What you are asked to do => Count the lines below with the string "active" in them. Only the number should be given.

Information shown =>
------------------------------------------------

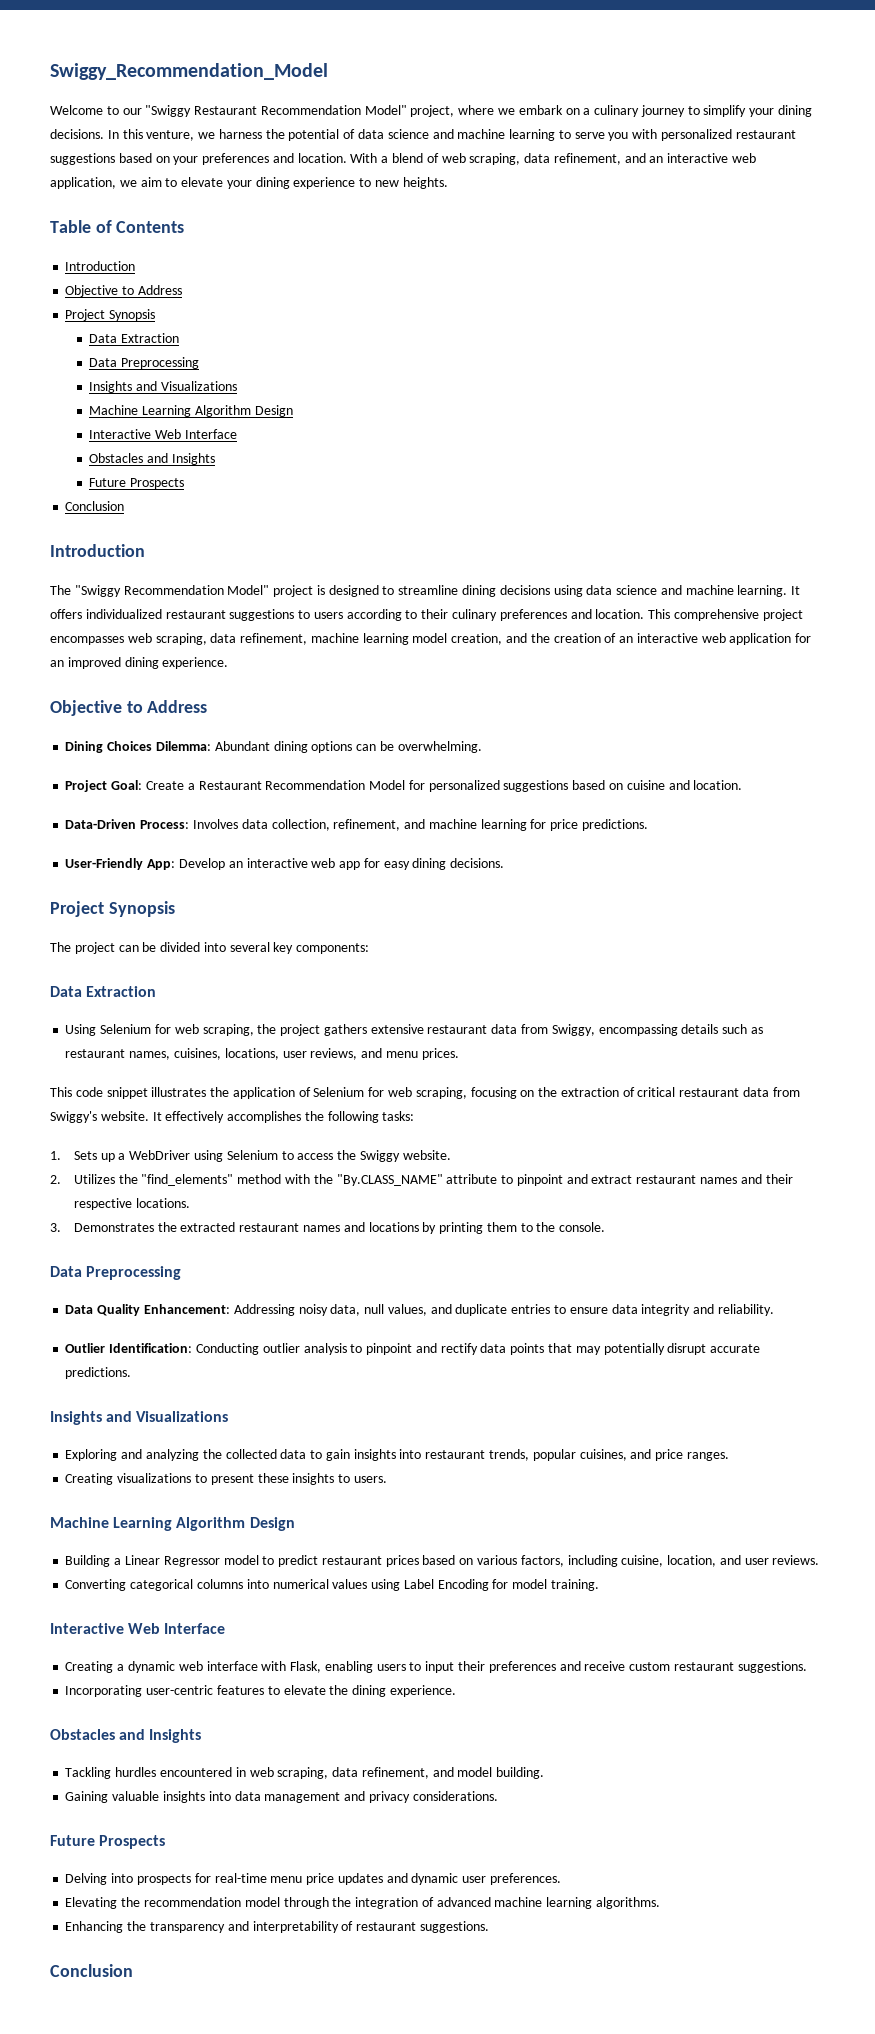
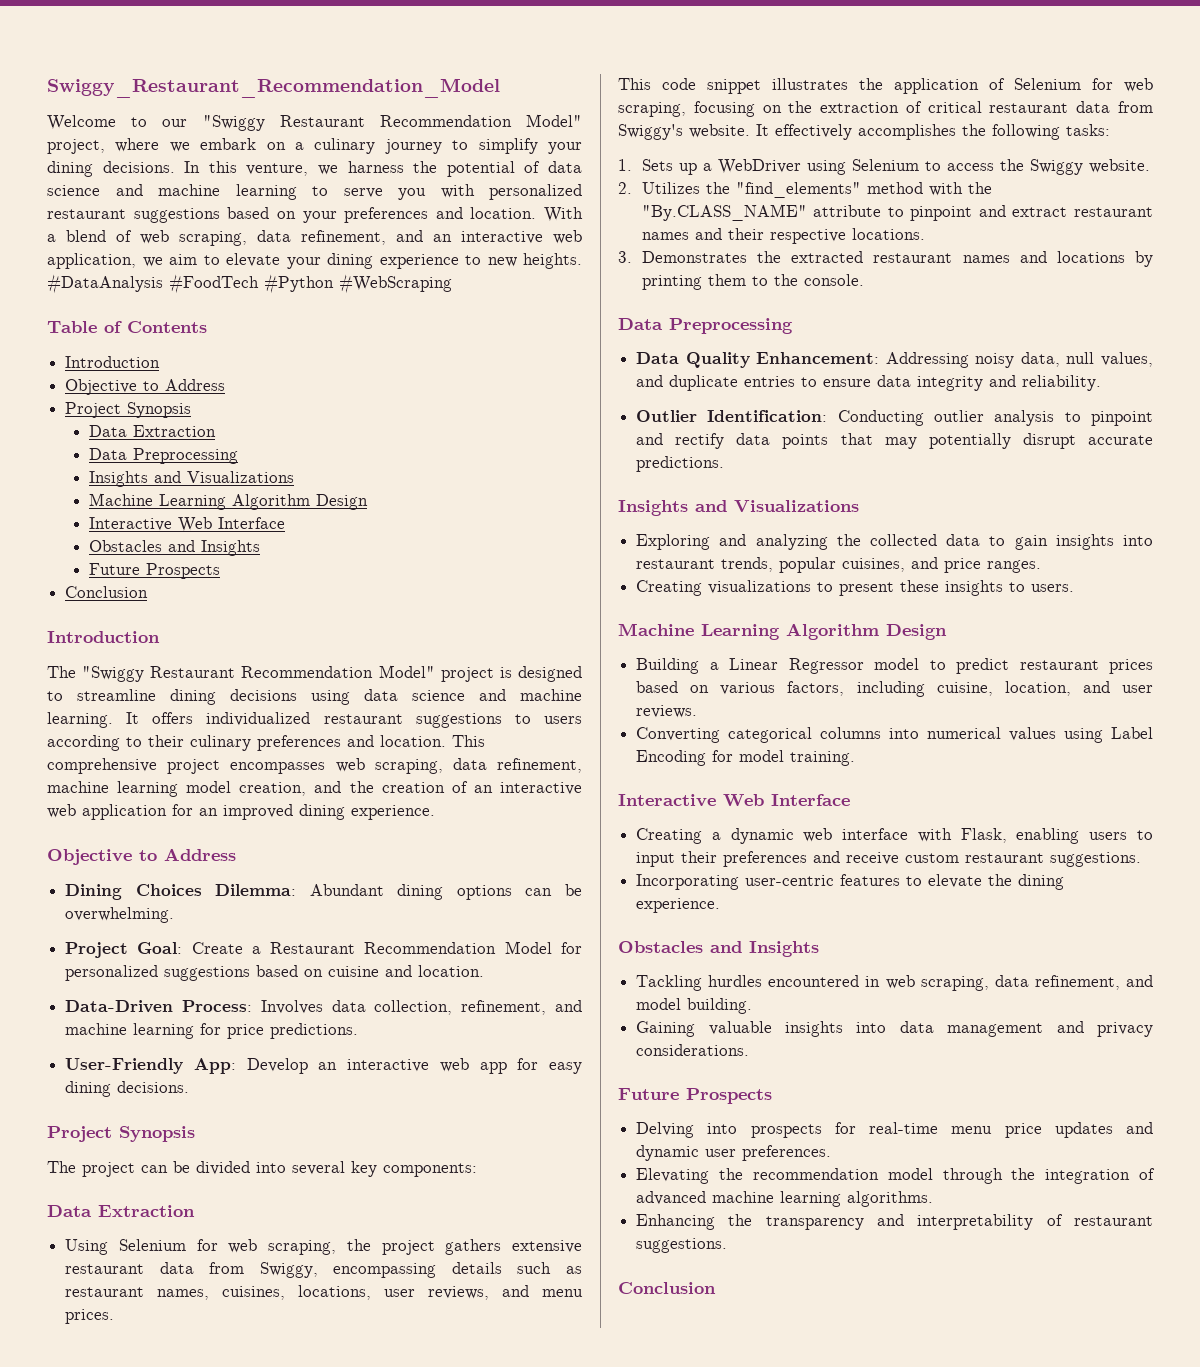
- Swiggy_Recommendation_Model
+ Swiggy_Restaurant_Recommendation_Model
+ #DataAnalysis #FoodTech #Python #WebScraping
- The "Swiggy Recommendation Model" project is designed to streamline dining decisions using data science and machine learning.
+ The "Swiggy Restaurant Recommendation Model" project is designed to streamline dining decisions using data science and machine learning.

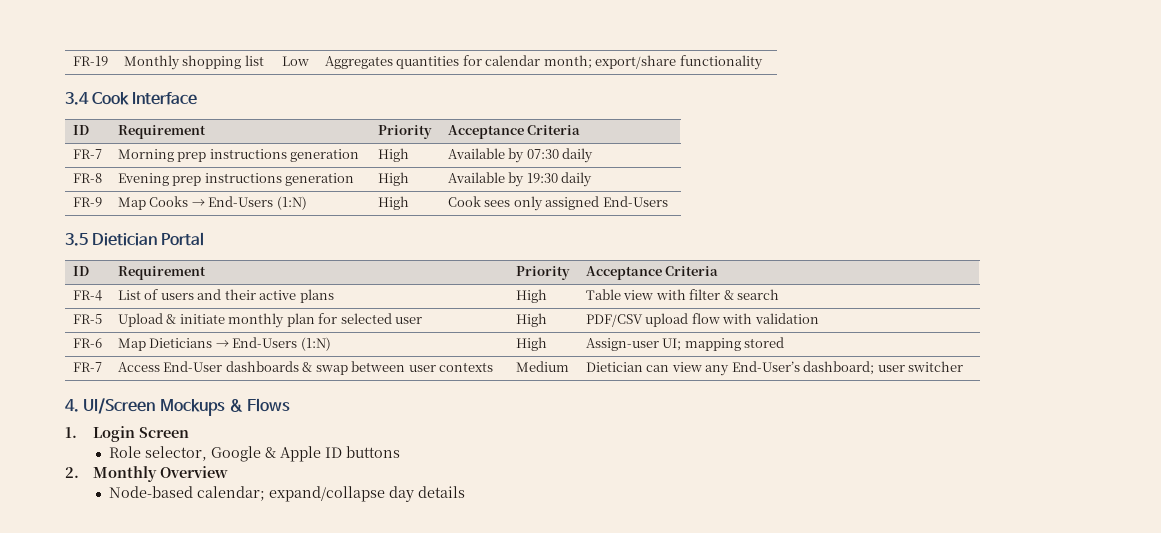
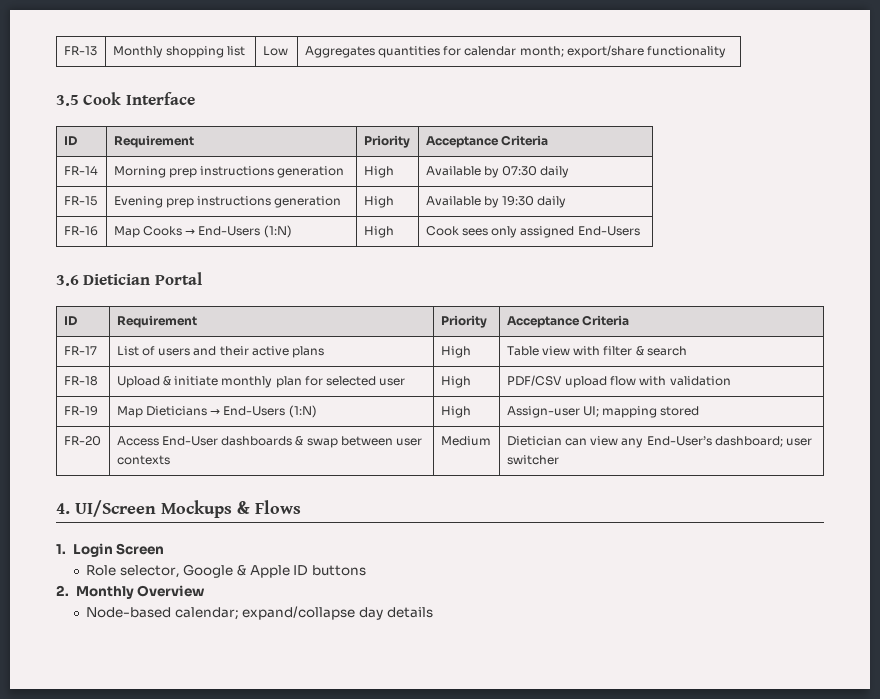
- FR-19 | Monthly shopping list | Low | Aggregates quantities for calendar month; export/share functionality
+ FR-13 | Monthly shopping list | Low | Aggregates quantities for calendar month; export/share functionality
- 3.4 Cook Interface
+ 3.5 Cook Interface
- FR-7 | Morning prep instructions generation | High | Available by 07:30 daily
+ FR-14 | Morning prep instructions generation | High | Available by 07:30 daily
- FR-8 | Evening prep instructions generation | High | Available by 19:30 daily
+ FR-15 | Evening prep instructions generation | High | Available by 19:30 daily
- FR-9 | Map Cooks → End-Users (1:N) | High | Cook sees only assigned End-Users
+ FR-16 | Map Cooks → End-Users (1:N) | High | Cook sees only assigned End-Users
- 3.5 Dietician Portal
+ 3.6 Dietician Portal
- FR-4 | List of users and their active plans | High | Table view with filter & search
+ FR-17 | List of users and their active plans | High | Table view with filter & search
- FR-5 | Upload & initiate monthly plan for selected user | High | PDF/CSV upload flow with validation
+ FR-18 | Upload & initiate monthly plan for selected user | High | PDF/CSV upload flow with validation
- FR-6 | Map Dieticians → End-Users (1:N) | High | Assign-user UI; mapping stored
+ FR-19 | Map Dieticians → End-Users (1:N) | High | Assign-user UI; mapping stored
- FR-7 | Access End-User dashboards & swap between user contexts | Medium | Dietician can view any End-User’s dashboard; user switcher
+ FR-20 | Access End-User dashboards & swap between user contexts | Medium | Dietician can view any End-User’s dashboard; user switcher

------------------------------------------------

Your response => 2